José M. Sánchez-Verdú

After Sánchez-Verdú

Nearly twenty years have gone by since the first time I listened to this musical work. I will not speak of the emotion I experienced on that day, nor will I disclose the piercing beauty stirred by Sánchez-Verdú. Yet, I am impelled to speak of other virtues which, at least for me, are to be found in this musical work.   

After listening to this composition, I believe I started to discern “other lights” being shed on the nature and functions of poetry and music, and on the relations between them as well as on the elements that are common to both. It shall be mentioned that when it comes to musical expertise, I have none at all, and as for philological sciences, my knowledge is rather scant. Nevertheless, here and now, I shall abridge and hazard notions and hypothesis in both fields. The incompetence and errors that will ensue are in no way to be associated with the stimulus produced by Sánchez-Verdú’s musical work: as a matter of fact, they will be exclusively the outcome of my lack of competence. Thus, I shall begin.

I know – almost everybody does – that in great historic and protohistoric cultures, poetry was not created nor was it understood as separate from music, in fact poetry and music were meant as one.

We also know that, in those tribes that nowadays are referred to as primitive, music used to be accompanied by dancing and by articulated phonation, which generally implies ludic or magic discourse.

Beyond the two clarifications I have just mentioned, I would like to highlight that “breastfed infants” are sensitive to and delighted for being sung to by their mothers, namely, they are made sensitive by a primary orality (ea, ea, ea) which stems from music.

The three previous paragraphs are evidently aimed at “certifying” clear, or I would even say universal instances of the oneness of music and poetry. In my view, it is convenient to make reference to what I call a sufficient cause, which conveys its cultural quality in the first two examples, and its neurosensitive nature in the third. It is not easy to do so, at least for me, but I will take on the challenge: as it is pleasure its sufficient cause. I do not deduce it nor do I induce it: indeed it exists and this is enough to me (see also Aristotle’s Poetics in relation with Tragedy).
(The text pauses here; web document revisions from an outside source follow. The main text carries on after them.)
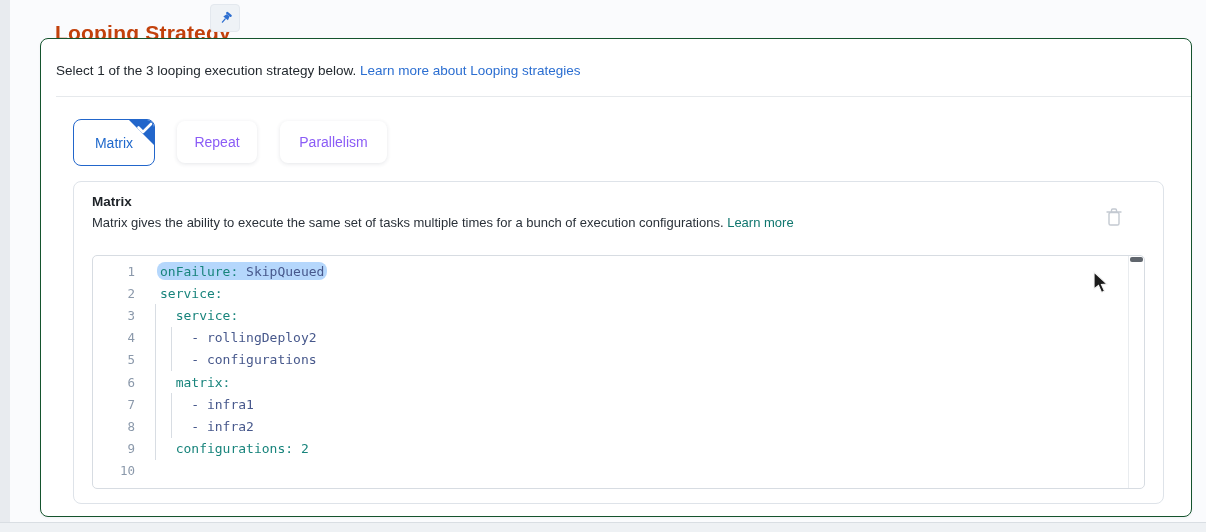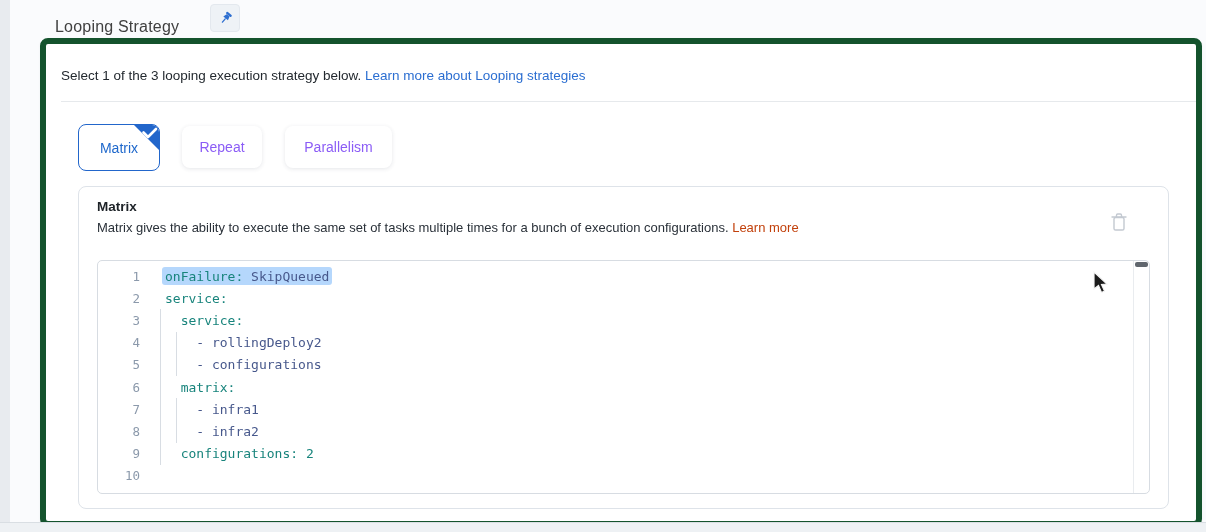"Looping Strategy" .page-title { color: #404040 -> #c2410c; font-size: 16px -> 21px; font-weight: normal -> bold }
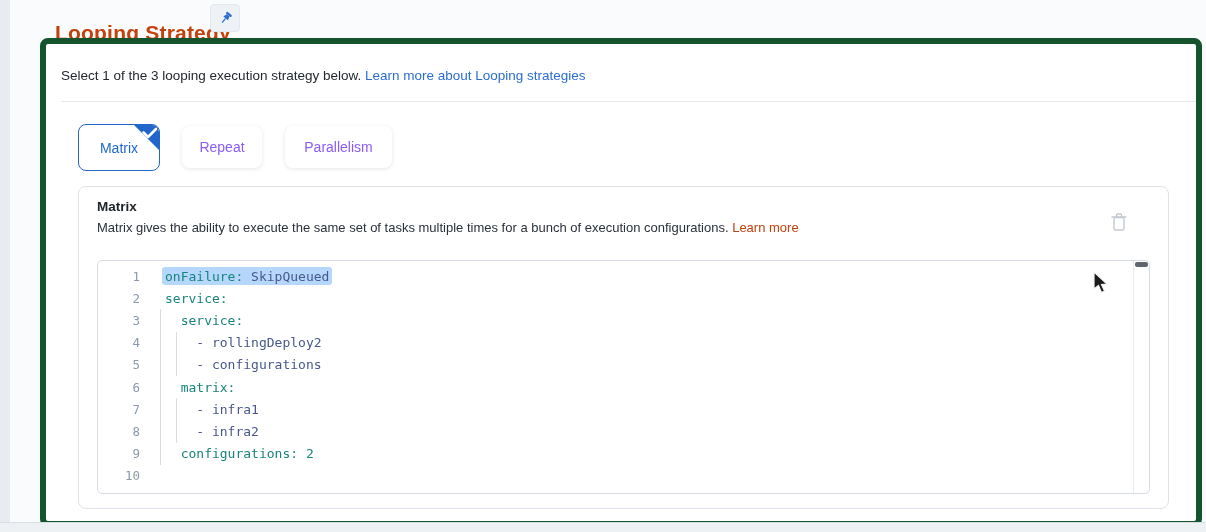"Select 1 of the 3" .card { border: 6px solid #14532d -> 1px solid #14532d }
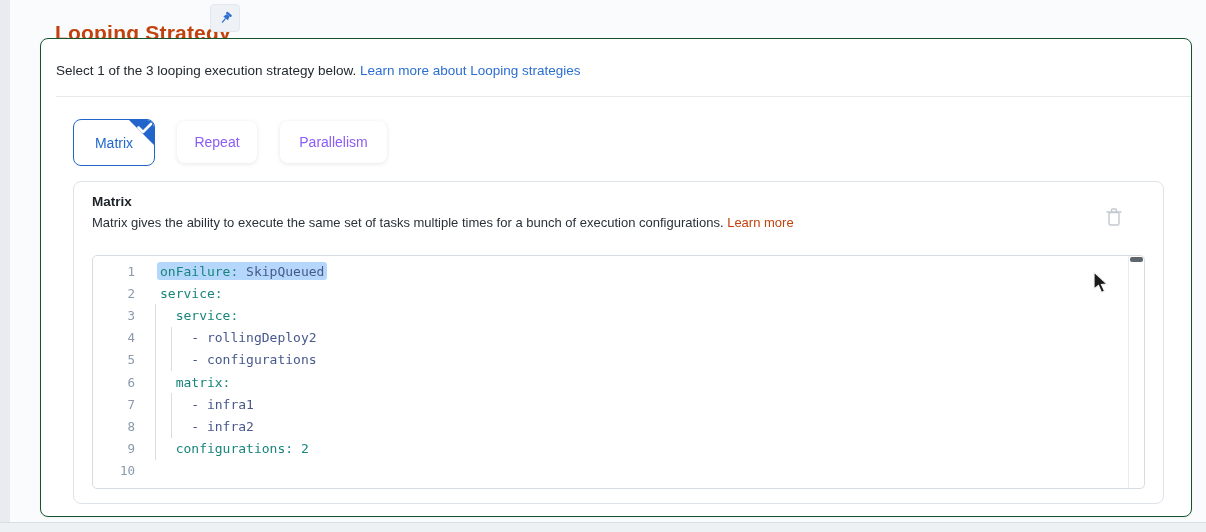"Learn more" .panel-desc a { color: #c2410c -> #0f766e }
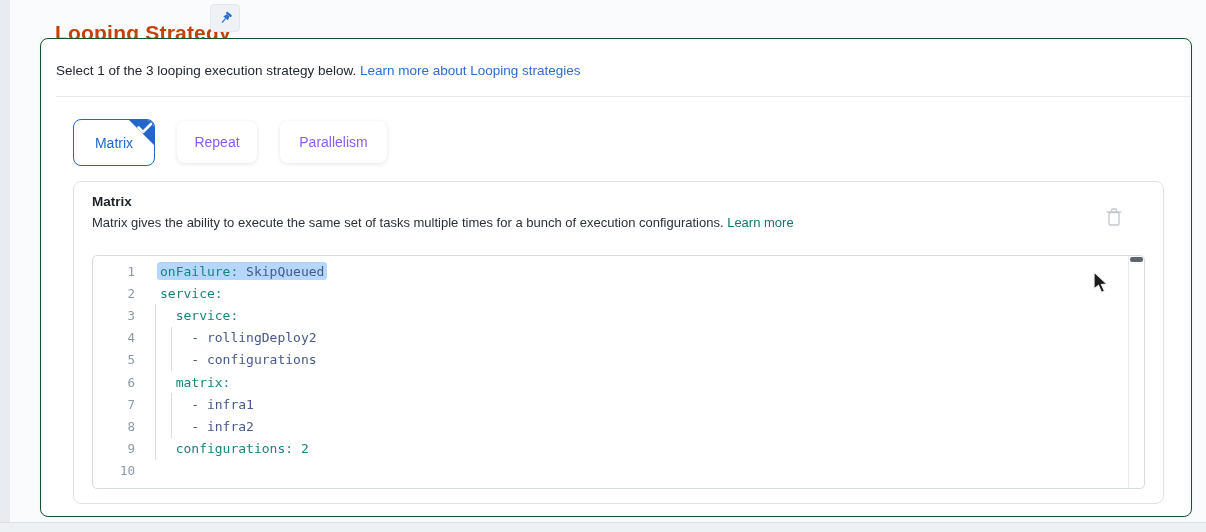"onFailure: SkipQueued" .sel { border-radius: 3px -> 8px }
With some degree of deliberation, I still have to put forward the circumstances and the causes that are at stake in the oneness of music and poetry. This is because I prefer to rely on the verified presence of rhythm as its endorsement. In fact, it is rhythm that makes aesthetic function real in any kind of phonation, and in a fundamental way it does so in both the musical sphere and in poetic orality. Written poetry cannot be overlooked, however – I hope Gutenberg will grant me this license – it is not different from the score that is used to play a musical piece.   

                

As for the true oneness and the both professional and discretionary separation underlying music and poetry, I will conclude with the “most powerful” and “most touching” reminder I can conveniently resort to, which is the following: perhaps what is disregarded at times is the fact that the nasciturus, that is the unborn child, feels his mother’s heartbeat (in fact her distinctive heartbeat). I cannot think of anything else that may spark a vocation, a habit or an aesthetic modulation with such will and power like hearing one’s mother’s heartbeat for over three or four million times. It may be mere chance that sensitive and vocational activity eventually conflates into poetry and music; indeed, it is a magnificent accident in its double possibility.   

Many are the suggestions hinting at the fact that music and poetry may be seen as simultaneous or connected, and that such notion entails a delightfully humanist perspective based on their indissoluble unity.